Le minage de Bitcoin consommerait un excès d’énergie sur place pour éviter le gaspillage.
Ils estiment que la conception, la construction et le raccordement des infrastructures prendront au moins deux ans.
Dans le secteur énergétique moderne, la production excédentaire d’électricité peut constituer un défi aussi critique que la pénurie. Engie, l'un des piliers du marché mondial de l'électricité, a commencé à élaborer une stratégie inhabituelle pour son complexe solaire Assú Sol au Brésil. Il s’agit de transformer vos surplus énergétiques avec la mise en place du minage de Bitcoin pour éviter que les infrastructures ne tombent dans l’inefficacité financière.
Depuis que le complexe, le plus grand d'Engie au monde, est entré en pleine exploitation commerciale en février 2026, la réalité opérationnelle s'est heurtée aux carences structurelles du pays. Il réduction ou les restrictions imposées par l'Opérateur National du Système (ONS) en raison de la saturation des lignes de transport, empêchent une partie de l'énergie produite d'atteindre le consommateur final.

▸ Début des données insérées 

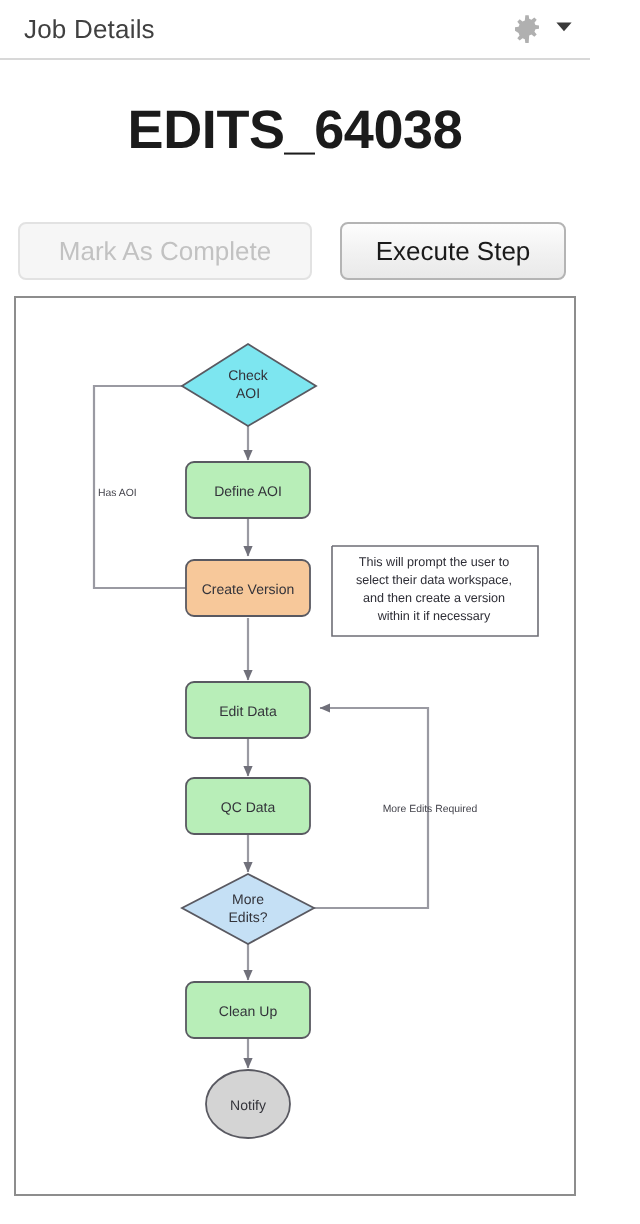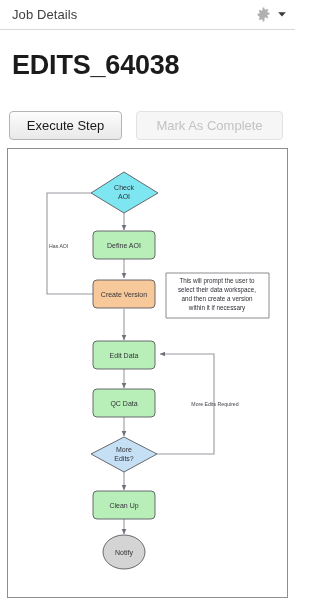--- a/index.html
+++ b/index.html
@@ -48,8 +48,9 @@
   
   .page-title {
     position: absolute;
-    left: 12px; top: 50px;
+    left: 0; top: 50px;
     width: 295px;
+    text-align: center;
     font-size: 27px;
     font-weight: bold;
     color: #1b1b1b;

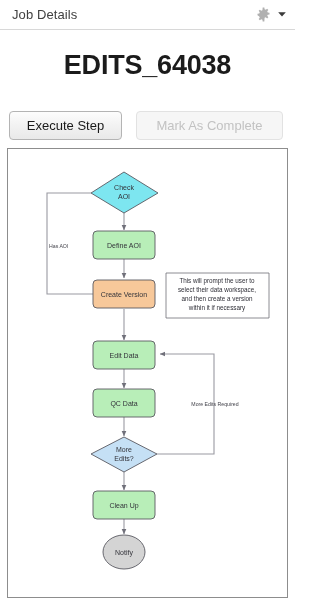--- a/index.html
+++ b/index.html
@@ -145,8 +145,8 @@
 <div class="page-title">EDITS_64038</div>
 
 <div class="button-bar">
+  <div class="btn btn-disabled">Mark As Complete</div>
   <div class="btn btn-primary">Execute Step</div>
-  <div class="btn btn-disabled">Mark As Complete</div>
 </div>
 
 <div class="panel">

Pour Eduardo Sattamini, directeur exécutif d'Engie Brésil, la réponse n'est pas d'attendre le développement des lignes à haute tension, mais de consommer l'énergie à son point d'origine. Dans ce scénario, Le minage de Bitcoin se présente comme une charge flexible capable d’absorber de gros volumes d’électricité immédiatement, agissant comme une soupape d'échappement pour le système, comme le rapporte Reuters.
Cependant, le développement du projet est une course de fond. En fait, Sattamini est direct sur le refroidissement des attentes à court terme : « cela n'arrivera pas le mois prochain. « Il nous faudra quelques années pour le mettre en œuvre ».

Cet horizon de deux ans répond à une réalité technique et bureaucratique qui nécessite la mise en œuvre de l'initiative au Brésil. Pour y parvenir, Engie doit construire sur place les infrastructures nécessaires, et également respecter plusieurs étapes.
Tout d’abord, vous devez sélectionner des partenaires miniers, ce qui implique des audits approfondis pour atténuer les risques liés à la conformité réglementaire et à la volatilité inhérente au marché du bitcoin.
Deuxièmement, le projet nécessite l'approbation expresse de l'ONS pour garantir qu'une consommation énergétique intensive et variable n'affecte pas la stabilité du réseau électrique local. Enfin, l'intégration technique des centres de données dans un environnement solaire nécessite une coordination technique complexe qui, selon la source, en est encore à ses débuts.
Cependant, Engie ne réfléchit pas seulement au minage de Bitcoin comme moyen de monétiser son surplus énergétique, mais envisage également des systèmes de stockage par batterie dans le complexe solaire Assú Sol.
Avec l’exploitation minière de Bitcoin, l’électricité serait directement convertie en valeur numérique grâce à une consommation intensive sur site, tandis que le stockage sur batterie permettrait de déplacer la fourniture de cette énergie vers des périodes de demande ou de prix plus élevés sur le marché.
Reste à savoir lequel des deux modèles sera finalement appliqué à Assú Sol dans les deux prochaines années. Votre projet déterminera Quelle stratégie peut servir de pont viable pour le secteur des énergies renouvelables en Amérique latine ou si, au contraire, les risques opérationnels et financiers obligeront l'industrie à s'en tenir à des solutions de stockage plus traditionnelles.
Il convient de noter que le Brésil se positionne comme une destination attractive pour le minage de Bitcoin en profitant du surplus d’énergie renouvelable gaspillé en raison des restrictions de production sur le réseau électrique.
Les entreprises du secteur de l’énergie négocient activement des contrats avec les mineurs de Bitcoin pour monétiser cette énergie propre inutilisée, qui a généré d’importantes pertes sectorielles ces dernières années.
Selon les rapports de CriptoNoticias, des entreprises telles que Renova Energia développent des projets allant jusqu'à 100 MW à Bahia, composés de six centres de données alimentés par des parcs éoliens existants, avec un investissement d'environ 200 millions de dollars pour un client non divulgué.